═════ GIVEN RECORDS
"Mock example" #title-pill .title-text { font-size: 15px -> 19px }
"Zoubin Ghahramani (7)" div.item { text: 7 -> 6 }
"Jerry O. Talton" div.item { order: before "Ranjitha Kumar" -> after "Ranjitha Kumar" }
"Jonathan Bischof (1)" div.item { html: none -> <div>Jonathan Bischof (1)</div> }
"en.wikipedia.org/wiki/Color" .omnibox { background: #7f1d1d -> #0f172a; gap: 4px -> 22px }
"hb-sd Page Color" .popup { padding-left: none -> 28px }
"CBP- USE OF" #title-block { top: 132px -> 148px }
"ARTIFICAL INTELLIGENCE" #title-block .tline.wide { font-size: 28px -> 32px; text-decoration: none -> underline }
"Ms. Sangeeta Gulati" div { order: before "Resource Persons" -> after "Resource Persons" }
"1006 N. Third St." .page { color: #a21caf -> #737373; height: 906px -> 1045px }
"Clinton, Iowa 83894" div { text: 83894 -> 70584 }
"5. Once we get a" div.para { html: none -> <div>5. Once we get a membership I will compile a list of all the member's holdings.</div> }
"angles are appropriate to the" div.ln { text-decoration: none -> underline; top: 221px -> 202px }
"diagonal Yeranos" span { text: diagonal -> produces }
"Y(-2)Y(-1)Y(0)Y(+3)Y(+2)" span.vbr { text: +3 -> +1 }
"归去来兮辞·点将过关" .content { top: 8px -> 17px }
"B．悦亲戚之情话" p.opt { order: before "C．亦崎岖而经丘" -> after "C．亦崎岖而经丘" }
══════════
* YOUR OBJECTIVE *
For each line in the data that holds the word "none", copy the line.

* RESULT *
"Jonathan Bischof (1)" div.item { html: none -> <div>Jonathan Bischof (1)</div> }
"hb-sd Page Color" .popup { padding-left: none -> 28px }
"ARTIFICAL INTELLIGENCE" #title-block .tline.wide { font-size: 28px -> 32px; text-decoration: none -> underline }
"5. Once we get a" div.para { html: none -> <div>5. Once we get a membership I will compile a list of all the member's holdings.</div> }
"angles are appropriate to the" div.ln { text-decoration: none -> underline; top: 221px -> 202px }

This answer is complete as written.